Perbedaan signifikan antara masa SMA dengan bangku
perkuliahan adalah pada proses belajar akademiknya. Pembelajaran pada bangku
perkuliahan lebih cenderung pada pemahaman dan aplikasi sesuai dengan jurusan
dan kematangan karir yang dipilih, sedangkan pembelajaran tingkat SMA lebih
cenderung pada kegiatan belajar untuk mencapai suatu standar kompetensi dalam
jangka waktu tertentu.
Dalam dunia pendidikan formal,
pentingnya pengukuran prestasi akademik tidaklah dapat disangsikan lagi.
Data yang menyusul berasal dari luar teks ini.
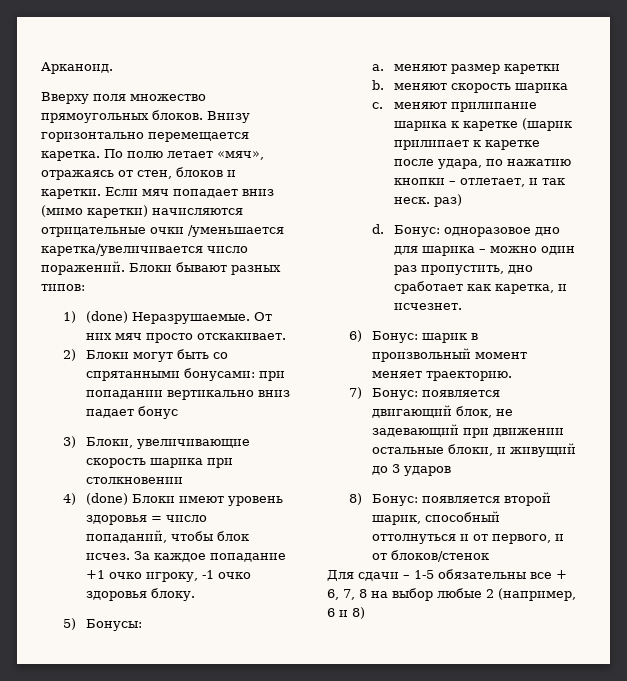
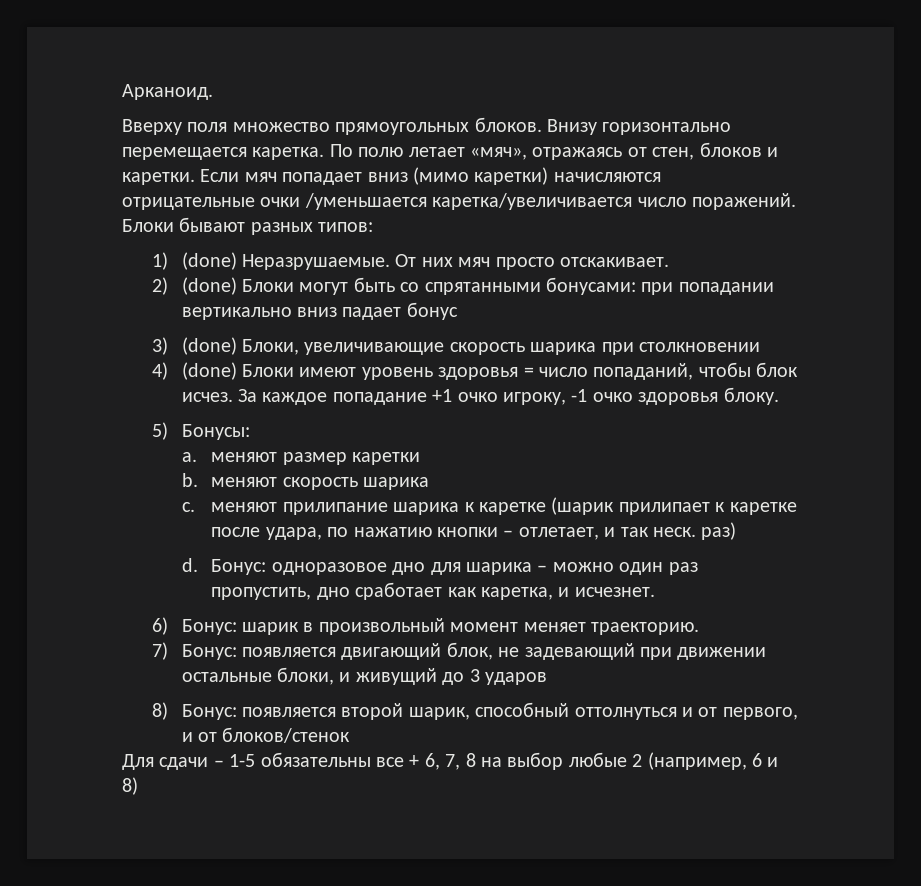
- 2) Блоки могут быть со спрятанными бонусами: при попадании вертикально вниз падает бонус
+ 2) (done) Блоки могут быть со спрятанными бонусами: при попадании вертикально вниз падает бонус
- 3) Блоки, увеличивающие скорость шарика при столкновении
+ 3) (done) Блоки, увеличивающие скорость шарика при столкновении

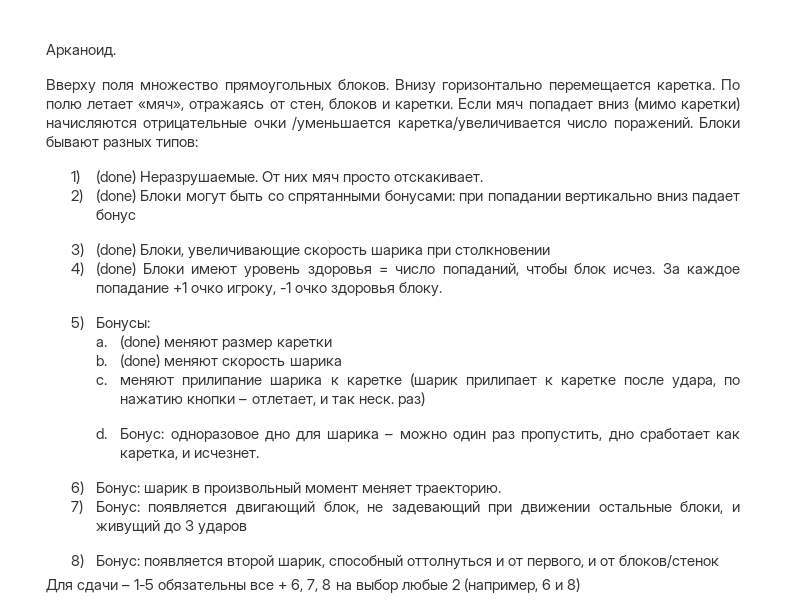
- a. меняют размер каретки
+ a. (done) меняют размер каретки
- b. меняют скорость шарика
+ b. (done) меняют скорость шарика

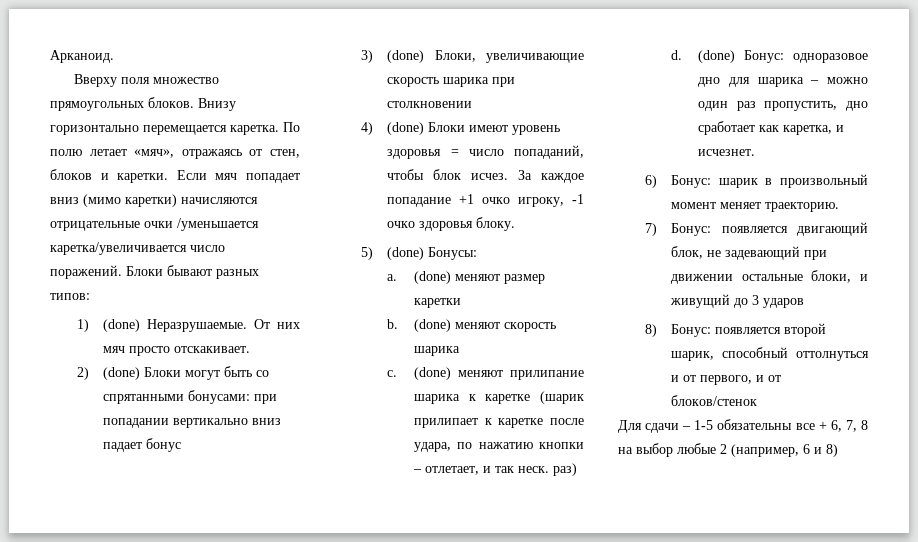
- 5) Бонусы:
+ 5) (done) Бонусы:
- c. меняют прилипание шарика к каретке (шарик прилипает к каретке после удара, по нажатию кнопки – отлетает, и так неск. раз)
+ c. (done) меняют прилипание шарика к каретке (шарик прилипает к каретке после удара, по нажатию кнопки – отлетает, и так неск. раз)
- Бонус: одноразовое дно для шарика – можно один раз пропустить, дно сработает как каретка, и исчезнет.
+ (done) Бонус: одноразовое дно для шарика – можно один раз пропустить, дно сработает как каретка, и исчезнет.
Sebagaimana diketahui, proses pendidikan formal adalah suatu proses yang
kompleks yang memerlukan waktu, dana dan usaha serta kerjasama berbagai pihak.
Berbagai aspek dan faktor terlibat dalam proses pendidikan secara keseluruhan.
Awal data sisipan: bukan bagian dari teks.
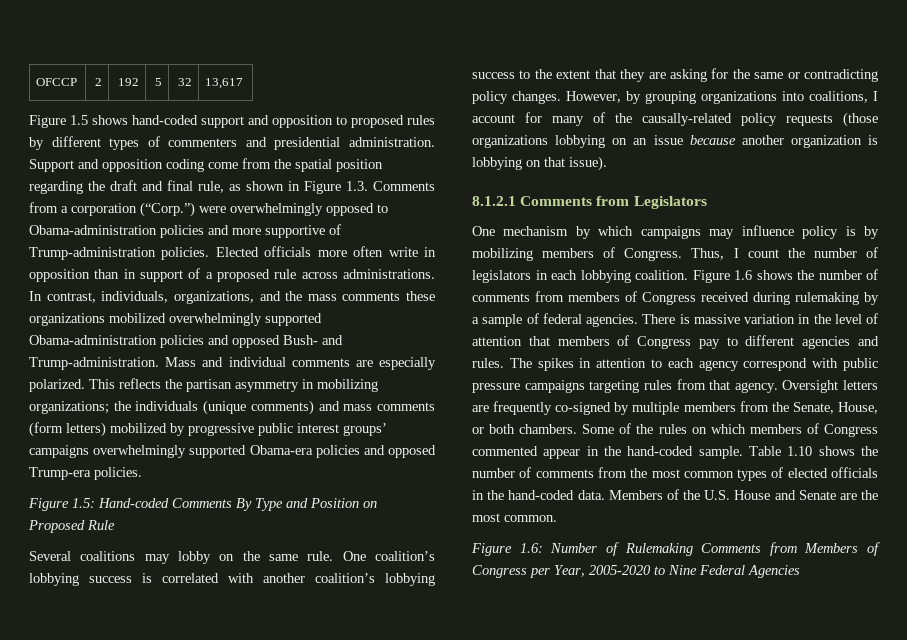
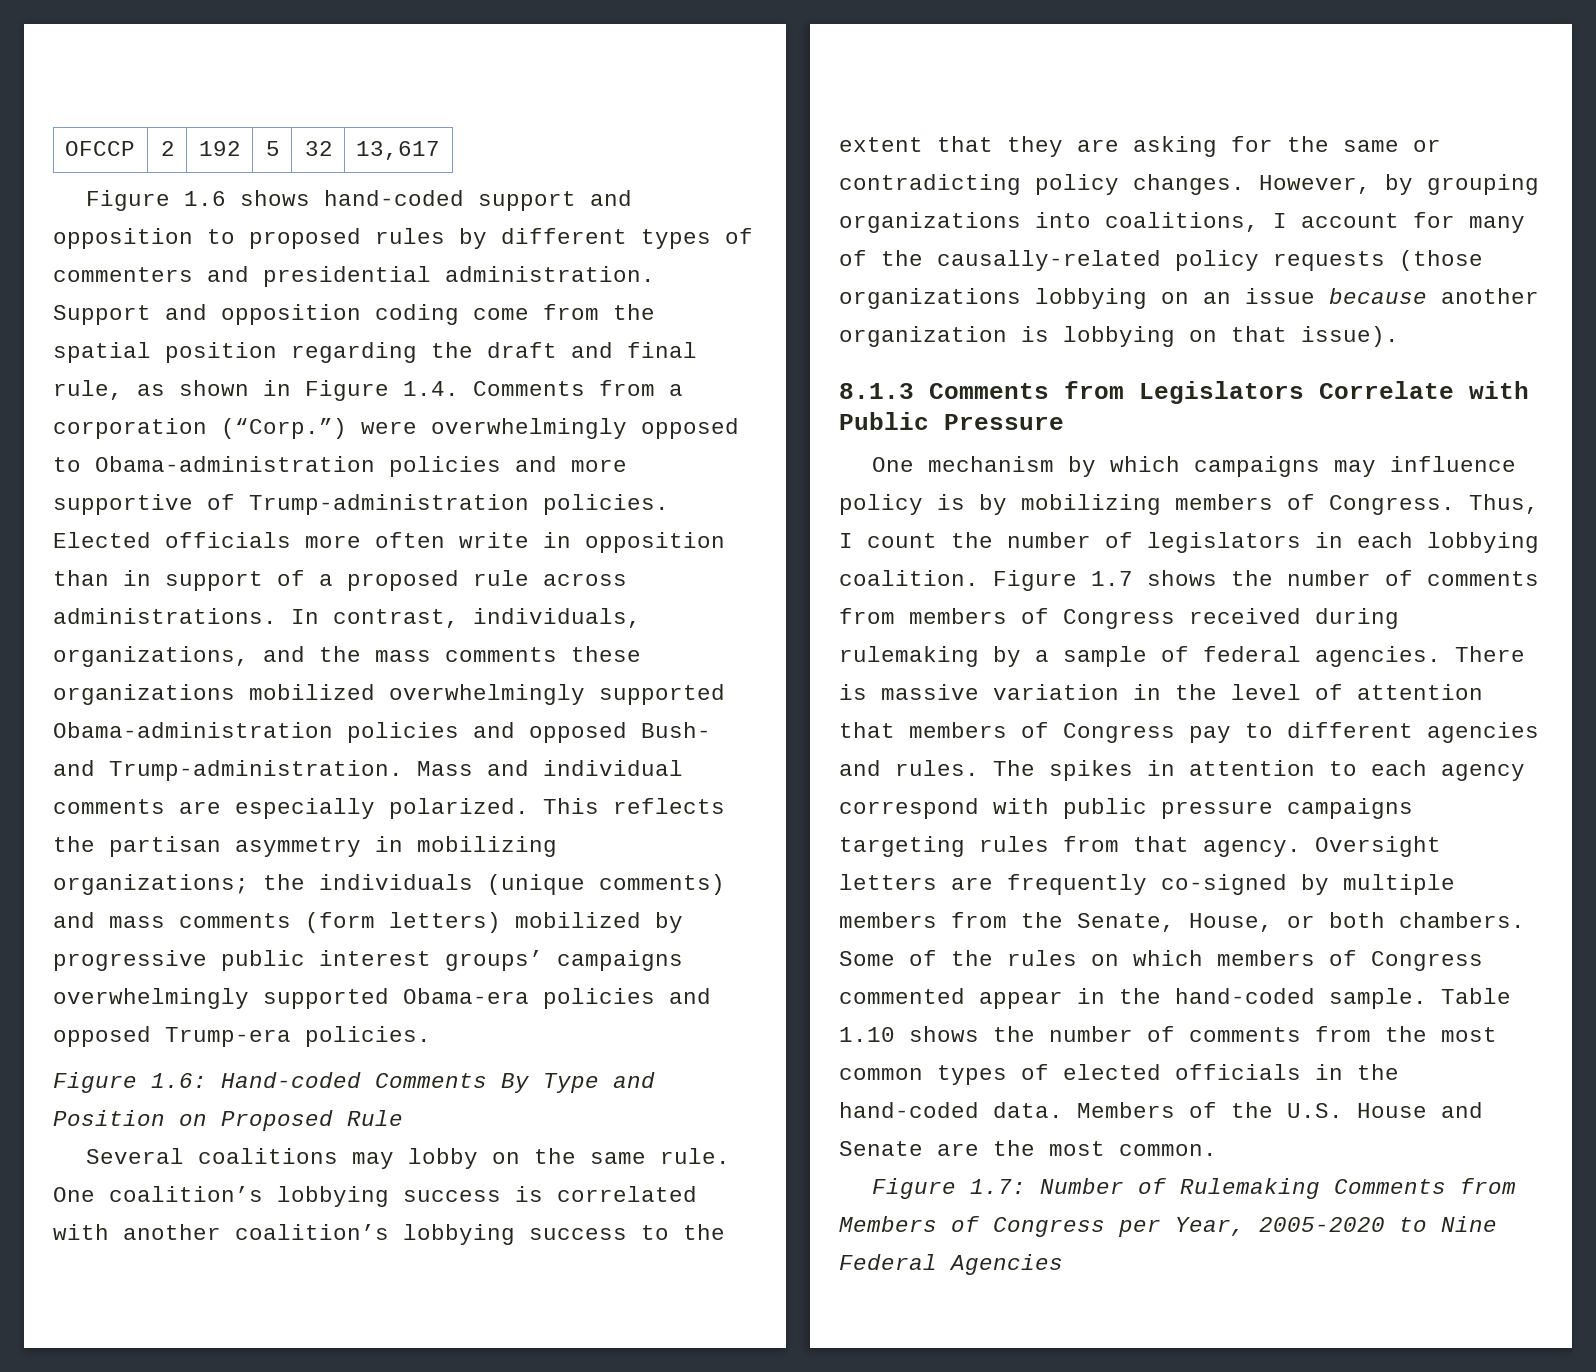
- Figure 1.5 shows hand-coded support and opposition to proposed rules by different types of commenters and presidential administration.
+ Figure 1.6 shows hand-coded support and opposition to proposed rules by different types of commenters and presidential administration.
- Support and opposition coding come from the spatial position regarding the draft and final rule, as shown in Figure 1.3. Comments from a corporation (“Corp.”) were overwhelmingly opposed to Obama-administration policies and more supportive of Trump-administration policies.
+ Support and opposition coding come from the spatial position regarding the draft and final rule, as shown in Figure 1.4. Comments from a corporation (“Corp.”) were overwhelmingly opposed to Obama-administration policies and more supportive of Trump-administration policies.
- Figure 1.5: Hand-coded Comments By Type and Position on Proposed Rule
+ Figure 1.6: Hand-coded Comments By Type and Position on Proposed Rule
- 8.1.2.1 Comments from Legislators
+ 8.1.3 Comments from Legislators Correlate with Public Pressure
- Figure 1.6 shows the number of comments from members of Congress received during rulemaking by a sample of federal agencies.
+ Figure 1.7 shows the number of comments from members of Congress received during rulemaking by a sample of federal agencies.
- Figure 1.6: Number of Rulemaking Comments from Members of Congress per Year, 2005-2020 to Nine Federal Agencies
+ Figure 1.7: Number of Rulemaking Comments from Members of Congress per Year, 2005-2020 to Nine Federal Agencies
Tidak ada pendidikan yang secara sendirinya berhasil mencapai tujuan yang
digariskan tanpa interaksi berbagai faktor pendukung yang ada dalam sistem
pendidikan tersebut.
Betapa jelasnya pun suatu
tujuan pendidikan telah digariskan, tanpa usaha pengukuran maka akan mustahil
hasilnya dapat diketahui. Tidaklah layak untuk menyatakan adanya suatu kemajuan
atau keberhasilan program pendidikan tanpa memberikan bukti peningkatan atau
pencapaian yang diperoleh. Bukti peningkatan atau pencapaian inilah yang harus
diambil dari pengukuran prestasi secara terencana.
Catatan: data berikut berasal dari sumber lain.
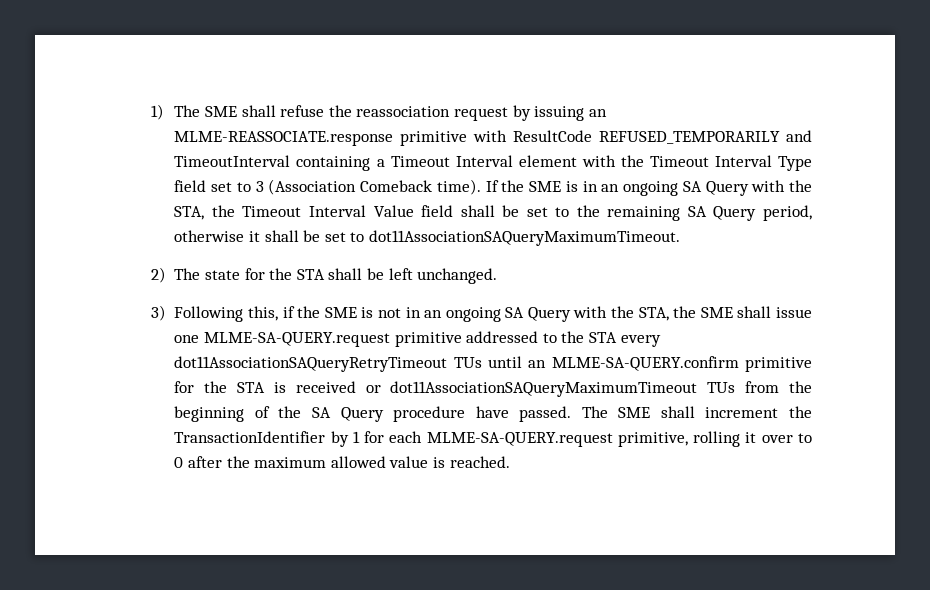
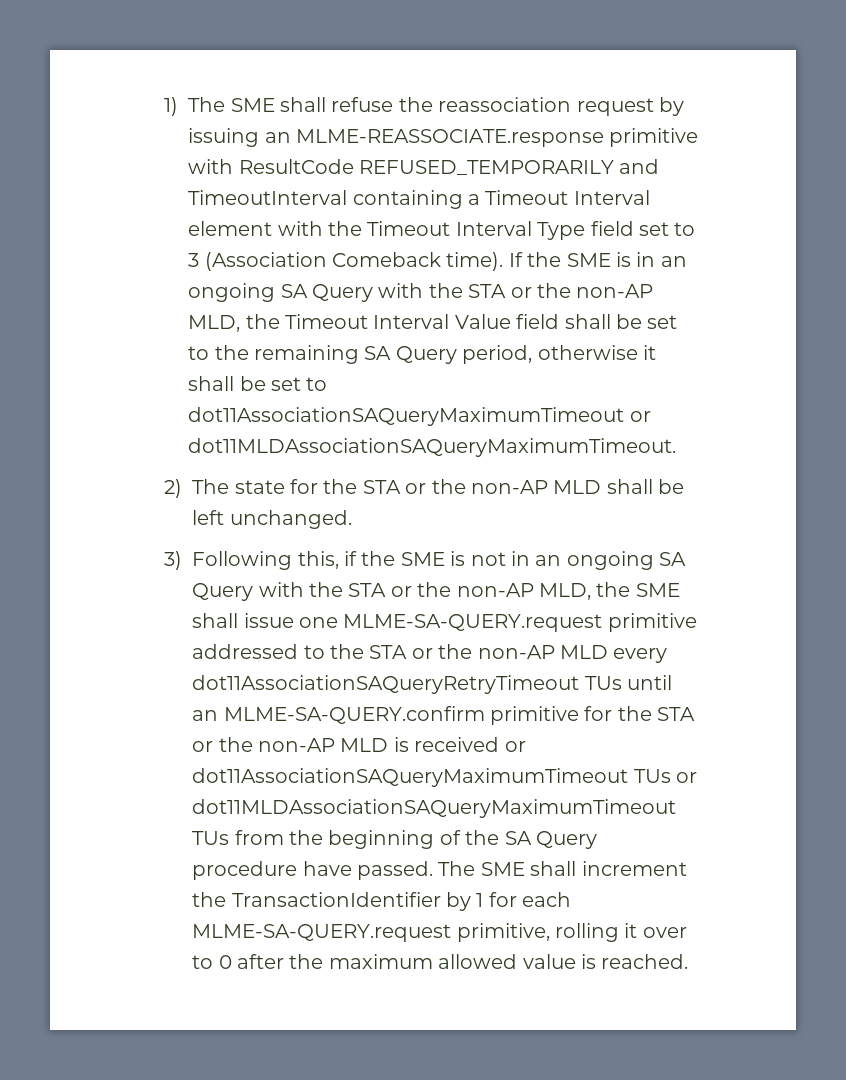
- If the SME is in an ongoing SA Query with the STA, the Timeout Interval Value field shall be set to the remaining SA Query period, otherwise it shall be set to dot11AssociationSAQueryMaximumTimeout.
+ If the SME is in an ongoing SA Query with the STA or the non-AP MLD, the Timeout Interval Value field shall be set to the remaining SA Query period, otherwise it shall be set to dot11AssociationSAQueryMaximumTimeout or dot11MLDAssociationSAQueryMaximumTimeout.
- 2) The state for the STA shall be left unchanged.
+ 2) The state for the STA or the non-AP MLD shall be left unchanged.
- 3) Following this, if the SME is not in an ongoing SA Query with the STA, the SME shall issue one MLME-SA-QUERY.request primitive addressed to the STA every dot11AssociationSAQueryRetryTimeout TUs until an MLME-SA-QUERY.confirm primitive for the STA is received or dot11AssociationSAQueryMaximumTimeout TUs from the beginning of the SA Query procedure have passed.
+ 3) Following this, if the SME is not in an ongoing SA Query with the STA or the non-AP MLD, the SME shall issue one MLME-SA-QUERY.request primitive addressed to the STA or the non-AP MLD every dot11AssociationSAQueryRetryTimeout TUs until an MLME-SA-QUERY.confirm primitive for the STA or the non-AP MLD is received or dot11AssociationSAQueryMaximumTimeout TUs or dot11MLDAssociationSAQueryMaximumTimeout TUs from the beginning of the SA Query procedure have passed.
Mencapai standar kompetensi pada
berbagai mata pelajaran berarti merupakan sebuah tuntutan prestasi. Tuntutan
prestasi artinya menjadi sebuah tekanan bagi seluruh siswa dan setiap siswa
pasti memiliki cara yang berbeda - beda untuk dapat memenuhi tuntutan atau keluar
dari tekanan ini. Proses untuk dapat keluar dari tekanan inilah yang sedikit
banyak dapat menciptakan mindset, kecerdasan emosi, atau kematangan
mental bagi setiap siswa.
Tahap kecerdasan emosi atau kematangan mental menjadi sangat penting bagi seorang
individu, terlebih dalam menjalani kehidupan sehari - hari. Menurut Mohd Najib
(2000), emosi merupakan sesuatu kebangkitan diri seseorang terhadap suatu hal
atau reaksi terhadap keadaan yang
dialami. Emosi, perasaan dan nilai juga menjadi sesuatu yang penting dalam
kehidupan seseorang untuk
menentukan pencapaian dan keadaan hidupnya (Ediger (1997) dalam Razali (2004)). Bila dikaji dengan lebih mendalam lagi, perasaan
dan emosi adalah penting untuk kesejahteraan dan
kebahgiaan serta keselarasan dalam kehidupan. Oleh karena itu , kecenderungan dalam mengawal emosi dengan baik
adalah faktor penentu kecemerlangan atau
keberhasilan baik secara personal maupun professional (Goleman, 1995).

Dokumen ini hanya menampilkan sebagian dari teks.